§ Work instruction:
In the material below, the required lines run from the one containing "Built on Cloudflare" through the one containing "- Development workflow". Copy those lines exactly, ends included, and nothing else.

§ Data to use:
*** Begin section ***

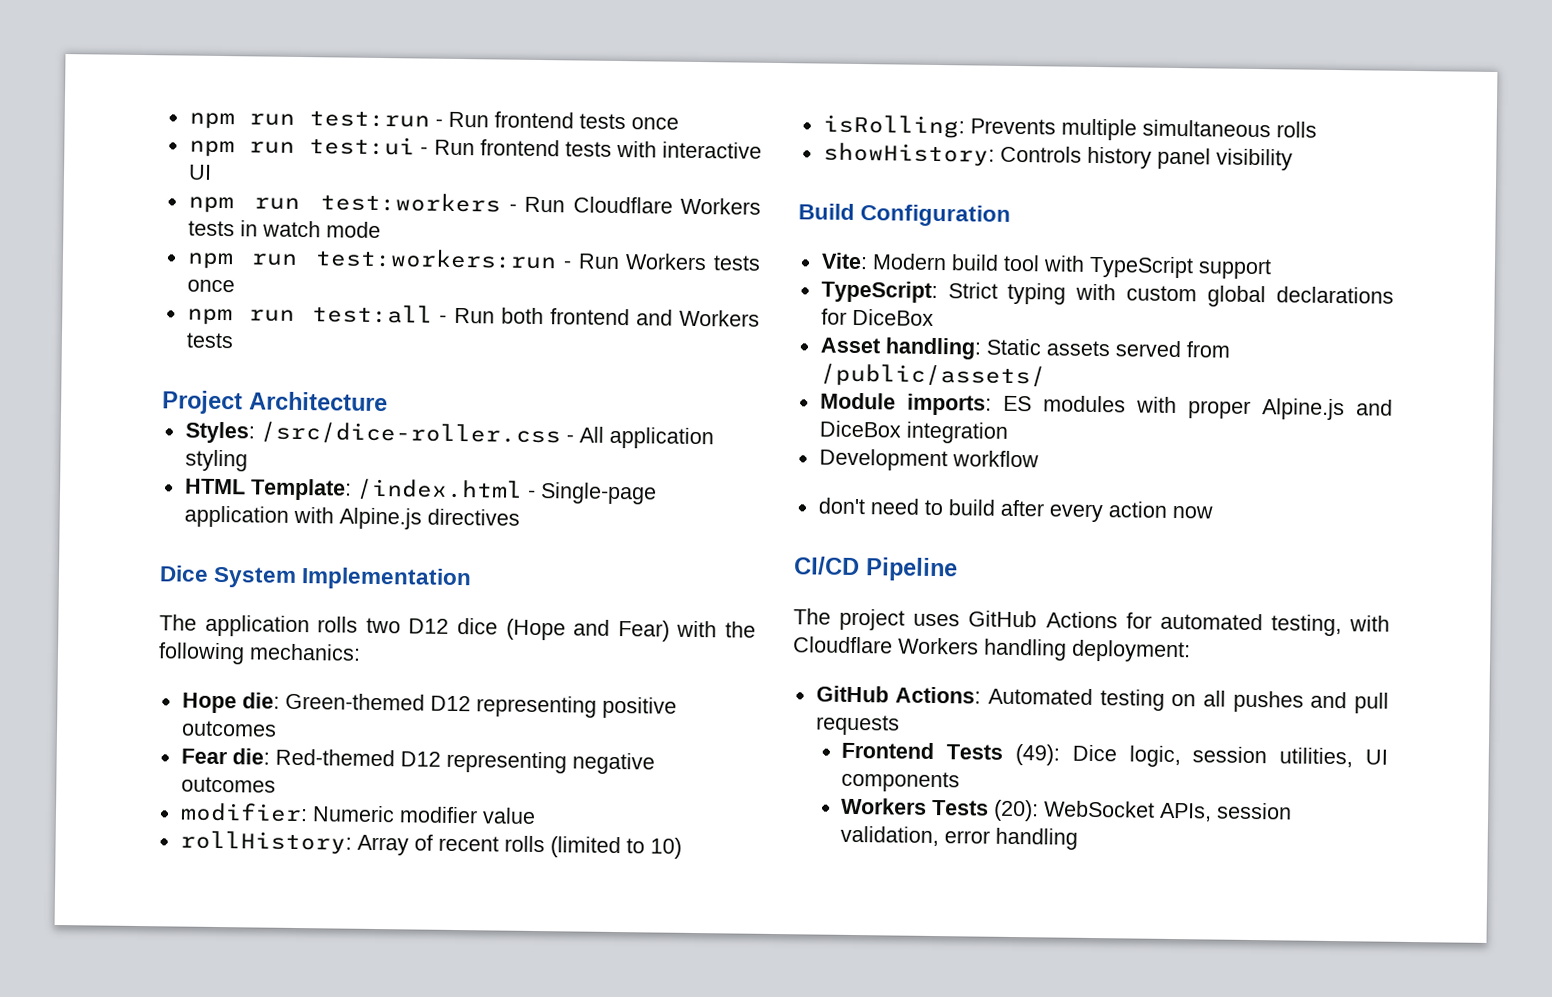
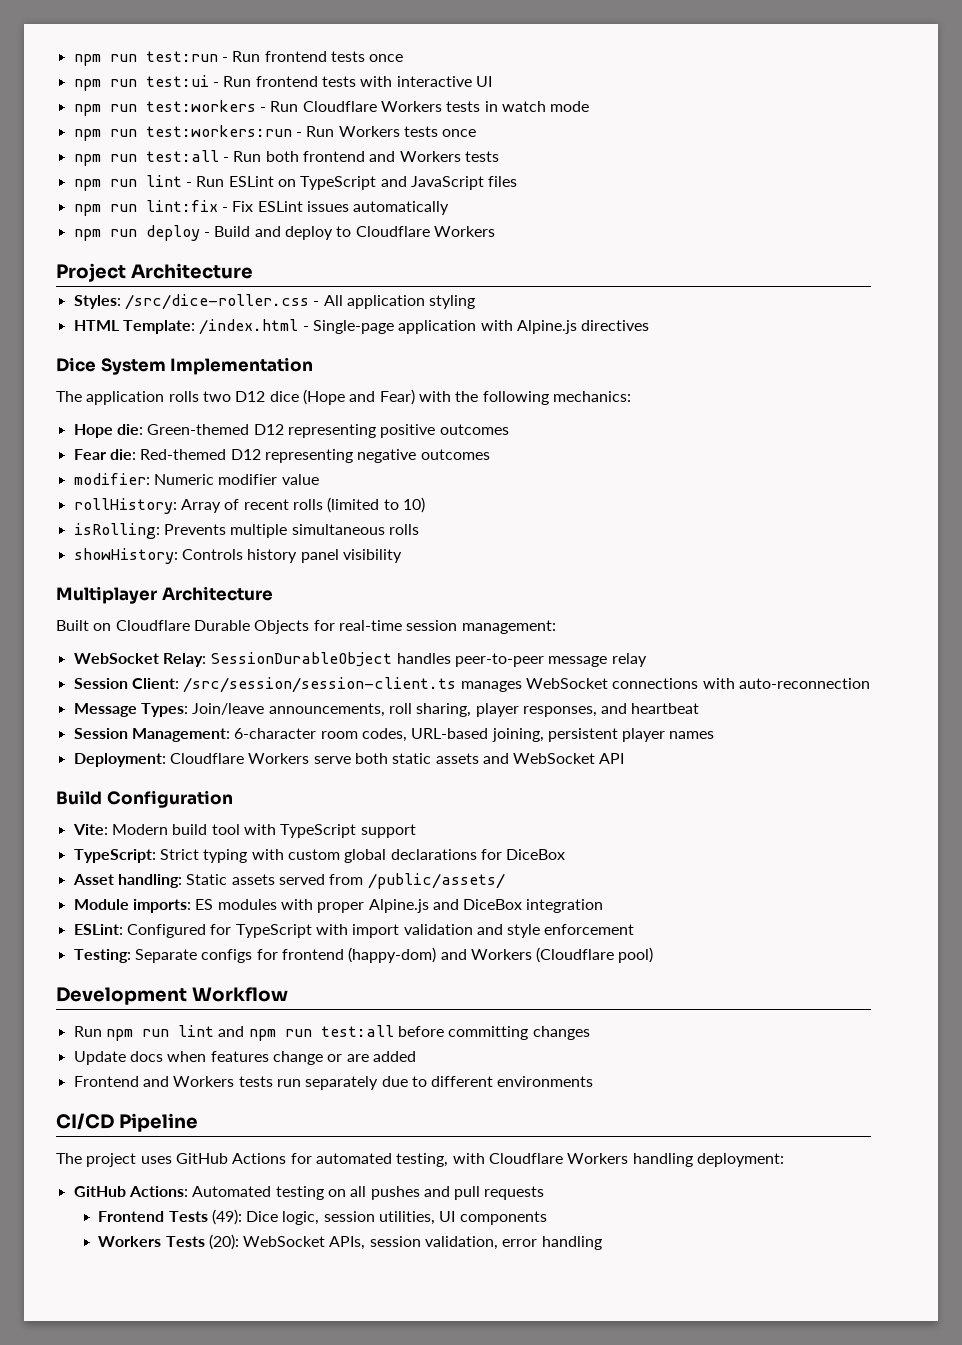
+ npm run lint - Run ESLint on TypeScript and JavaScript files
+ npm run lint:fix - Fix ESLint issues automatically
+ npm run deploy - Build and deploy to Cloudflare Workers
+ Multiplayer Architecture
+ Built on Cloudflare Durable Objects for real-time session management:
+ WebSocket Relay: SessionDurableObject handles peer-to-peer message relay
+ Session Client: /src/session/session-client.ts manages WebSocket connections with auto-reconnection
+ Message Types: Join/leave announcements, roll sharing, player responses, and heartbeat
+ Session Management: 6-character room codes, URL-based joining, persistent player names
+ Deployment: Cloudflare Workers serve both static assets and WebSocket API
- Development workflow
- don't need to build after every action now
+ ESLint: Configured for TypeScript with import validation and style enforcement
+ Testing: Separate configs for frontend (happy-dom) and Workers (Cloudflare pool)
+ Development Workflow
+ Run npm run lint and npm run test:all before committing changes
+ Update docs when features change or are added
+ Frontend and Workers tests run separately due to different environments

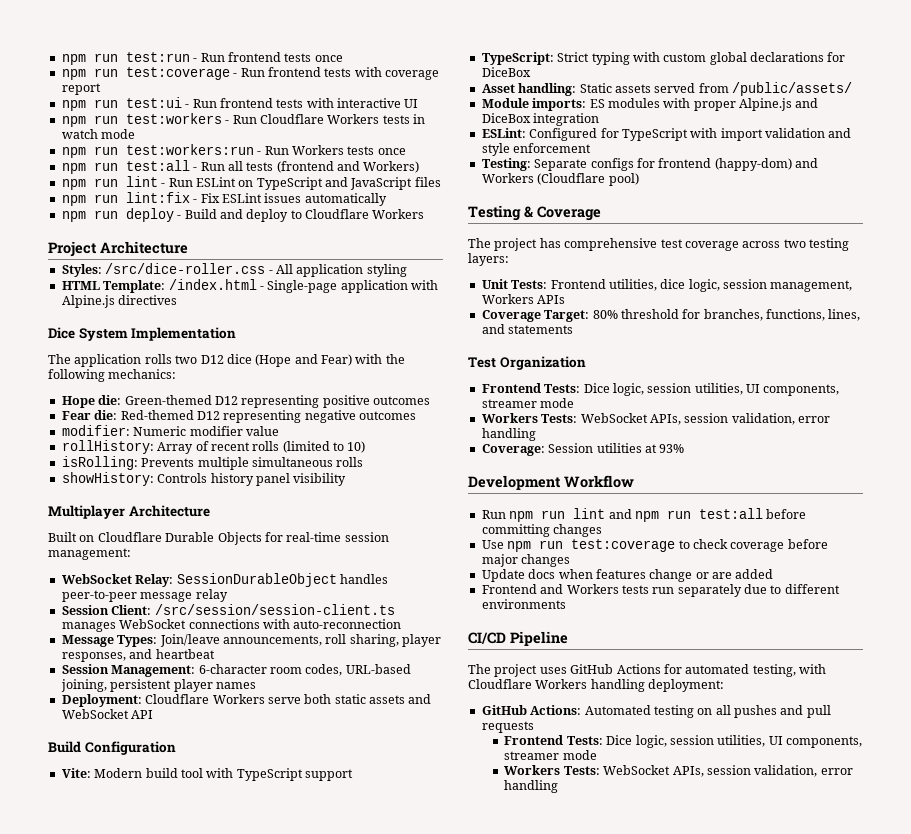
+ npm run test:coverage - Run frontend tests with coverage report
- npm run test:all - Run both frontend and Workers tests
+ npm run test:all - Run all tests (frontend and Workers)
+ Testing & Coverage
+ The project has comprehensive test coverage across two testing layers:
+ Unit Tests: Frontend utilities, dice logic, session management, Workers APIs
+ Coverage Target: 80% threshold for branches, functions, lines, and statements
+ Test Organization
+ Frontend Tests: Dice logic, session utilities, UI components, streamer mode
+ Workers Tests: WebSocket APIs, session validation, error handling
+ Coverage: Session utilities at 93%
+ Use npm run test:coverage to check coverage before major changes
  GitHub Actions: Automated testing on all pushes and pull requests
- Frontend Tests (49): Dice logic, session utilities, UI components
- Workers Tests (20): WebSocket APIs, session validation, error handling
+ Frontend Tests: Dice logic, session utilities, UI components, streamer mode
+ Workers Tests: WebSocket APIs, session validation, error handling

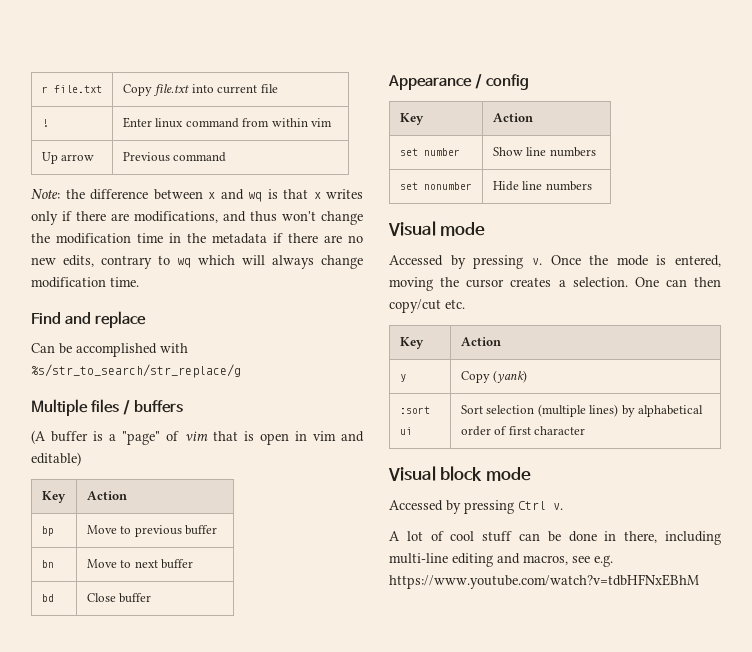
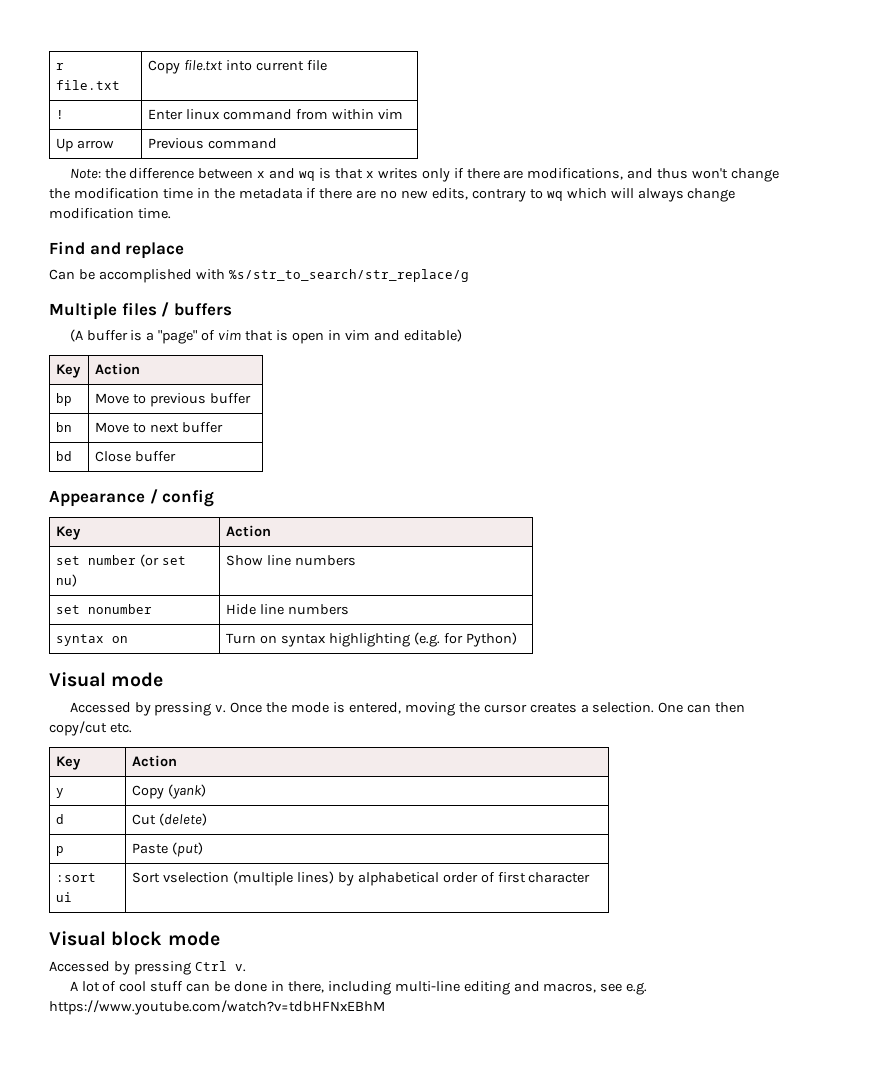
- set number | Show line numbers
+ set number (or set nu) | Show line numbers
+ syntax on | Turn on syntax highlighting (e.g. for Python)
+ d | Cut (delete)
+ p | Paste (put)
- :sort ui | Sort selection (multiple lines) by alphabetical order of first character
+ :sort ui | Sort vselection (multiple lines) by alphabetical order of first character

*** End section ***

§ Result below:
+ Built on Cloudflare Durable Objects for real-time session management:
+ WebSocket Relay: SessionDurableObject handles peer-to-peer message relay
+ Session Client: /src/session/session-client.ts manages WebSocket connections with auto-reconnection
+ Message Types: Join/leave announcements, roll sharing, player responses, and heartbeat
+ Session Management: 6-character room codes, URL-based joining, persistent player names
+ Deployment: Cloudflare Workers serve both static assets and WebSocket API
- Development workflow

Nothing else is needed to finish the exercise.